Alfa Romeo's first production straight-six engine – 6.3 L flathead petrol engine – was introduced in 1921 in the Alfa Romeo G1 luxury car. An overhead valve design was introduced in the 1922 Alfa Romeo RL sports car, and an overhead camshaft design was used in the 1927 Alfa Romeo 6C sports car and various racing cars from 1927 until 1954. The last Alfa Romeo model using a straight-six was the 1961–1969 Alfa Romeo 2600 executive car before the company switched to V6 engines.

Mercedes-Benz's history of straight-six engines began with the 1913 Mercedes D.I aircraft engine. The first automotive straight-six engine was the 1924–1929 Daimler M836 3.9 L petrol engine. Following World War 2, Mercedes resumed production of straight-six engines with the 1951 introduction of the Mercedes-Benz M180 overhead camshaft engine. In 1985, the Mercedes-Benz OM603 3.0 L diesel straight-six engine was introduced. In 1996, the company replaced its petrol straight-sixes with a series of V6 engines, although it continued producing diesel straight-six engines. Production of petrol straight-six engines resumed in 2017 with the introduction of the Mercedes-Benz M256 turbocharged DOHC engine.

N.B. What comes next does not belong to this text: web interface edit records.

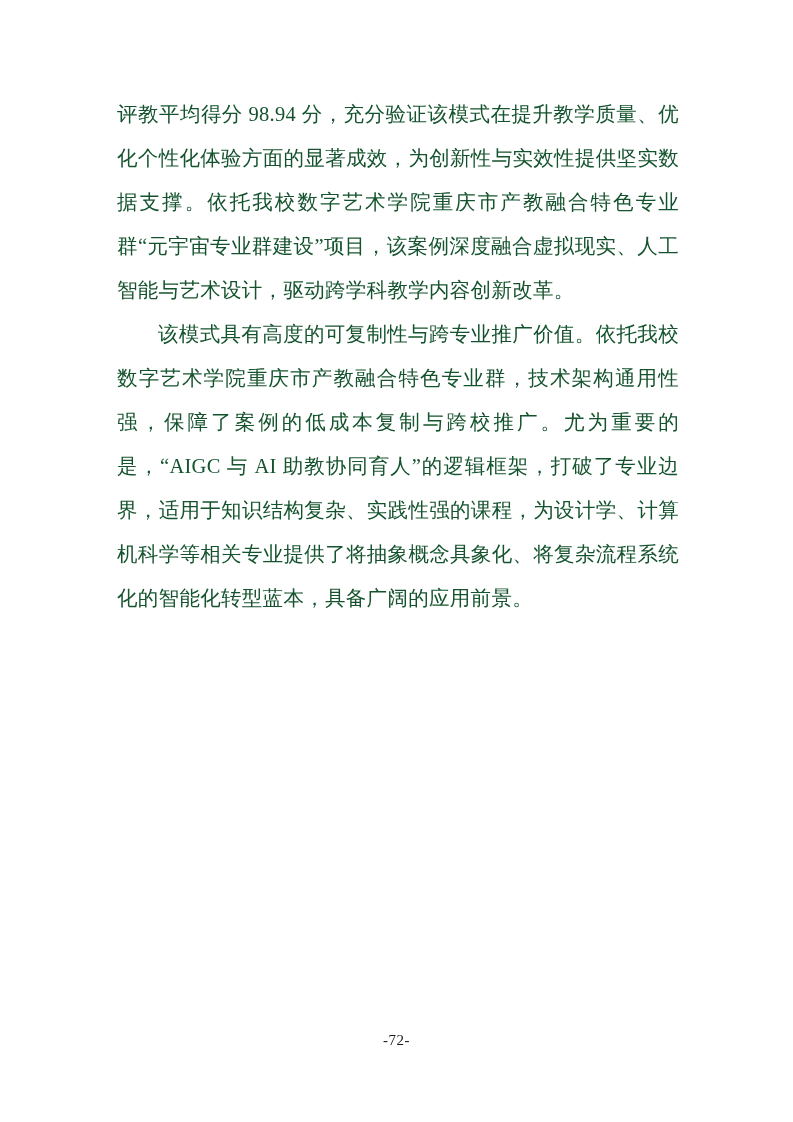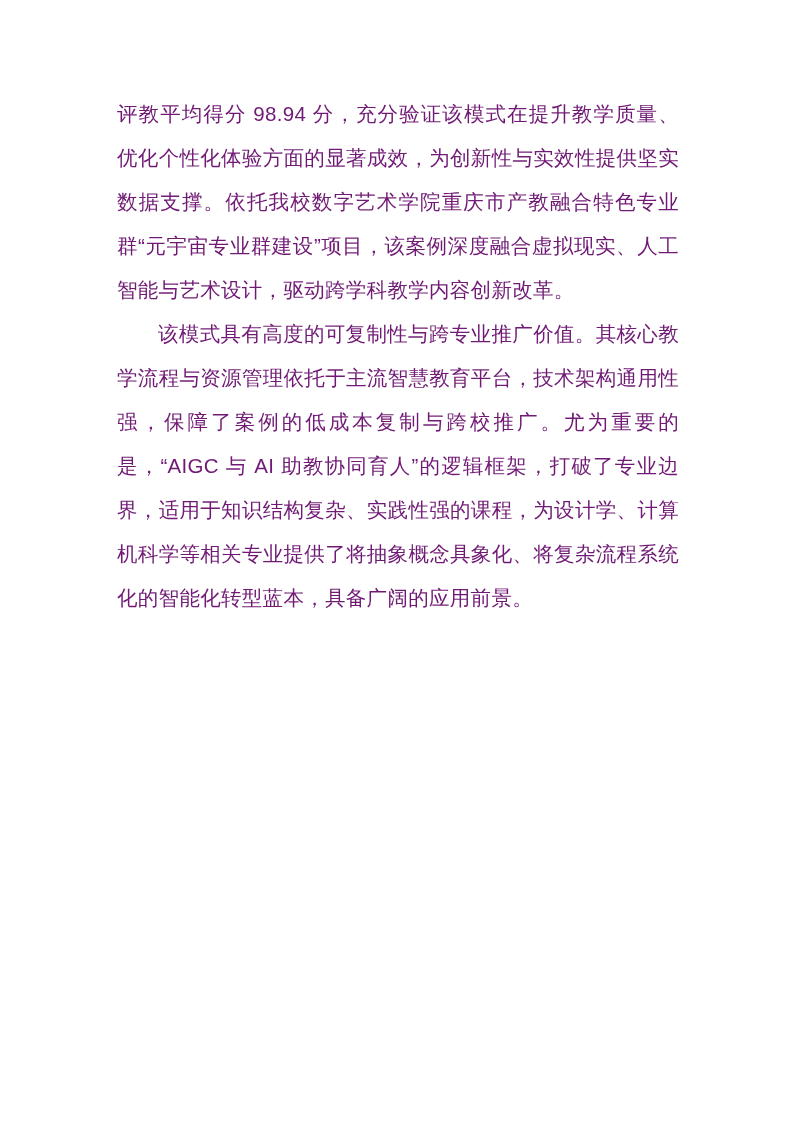--- a/index.html
+++ b/index.html
@@ -17,24 +17,24 @@
     box-sizing: border-box;
   }
   .content {
     position: absolute;
     left: 117px;
     top: 92px;
     width: 562px;
   }
   p.para {
     margin: 0 0 0 0;
-    font-family: Liberation Sans, sans-serif;
+    font-family: Liberation Serif, serif;
     font-size: 20.5px;
     line-height: 44px;
-    color: #701a75;
+    color: #14532d;
     text-align: justify;
     text-justify: inter-ideograph;
     text-indent: 2em;
     letter-spacing: 0.3px;
   }
   p.para.first {
     text-indent: 0;
   }
   .footer {
     position: absolute;
@@ -47,15 +47,16 @@
     color: #1a1a1a;
     letter-spacing: 0.5px;
   }
 </style>
 </head>
 <body>
 
 <div class="page">
   <div class="content">
     <p class="para first">评教平均得分 98.94 分，充分验证该模式在提升教学质量、优化个性化体验方面的显著成效，为创新性与实效性提供坚实数据支撑。依托我校数字艺术学院重庆市产教融合特色专业群“元宇宙专业群建设”项目，该案例深度融合虚拟现实、人工智能与艺术设计，驱动跨学科教学内容创新改革。</p>
-    <p class="para">该模式具有高度的可复制性与跨专业推广价值。其核心教学流程与资源管理依托于主流智慧教育平台，技术架构通用性强，保障了案例的低成本复制与跨校推广。尤为重要的是，“AIGC 与 AI 助教协同育人”的逻辑框架，打破了专业边界，适用于知识结构复杂、实践性强的课程，为设计学、计算机科学等相关专业提供了将抽象概念具象化、将复杂流程系统化的智能化转型蓝本，具备广阔的应用前景。</p>
+    <p class="para">该模式具有高度的可复制性与跨专业推广价值。依托我校数字艺术学院重庆市产教融合特色专业群，技术架构通用性强，保障了案例的低成本复制与跨校推广。尤为重要的是，“AIGC 与 AI 助教协同育人”的逻辑框架，打破了专业边界，适用于知识结构复杂、实践性强的课程，为设计学、计算机科学等相关专业提供了将抽象概念具象化、将复杂流程系统化的智能化转型蓝本，具备广阔的应用前景。</p>
   </div>
+  <div class="footer">-72-</div>
 </div>
 
 </body></html>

Opel began production of straight-six engines in 1927 with a 1.8 L flathead petrol engine used by the Opel 8/40 PS. The displacement of this engine was expanded as it was used in later models such as the Opel Kapitän and Opel Admiral, with later versions switching to an overhead valve (pushrod) design. In 1968, the straight-six versions of the Opel CIH engine were introduced, initially using a single overhead camshaft (SOHC) with some later versions using double overhead camshafts (DOHC). Production of the Opel CIH engine continued until 1993, when a V6 engine replaced it.

Volvo began production of straight-six engines with the 1929–1958 Penta DB flathead petrol engines. The company resumed production in 1969 with the Volvo B30 overhead valve petrol engine, followed by the straight-six versions of the Volvo Modular Engine introduced in 1995 and then the Volvo SI6 engine introduced in 2006. Several models (such as the 1998–2006 Volvo S80) used the uncommon design of a transversely-mounted straight-six engine. Production of Volvo straight-six engines ceased in 2015.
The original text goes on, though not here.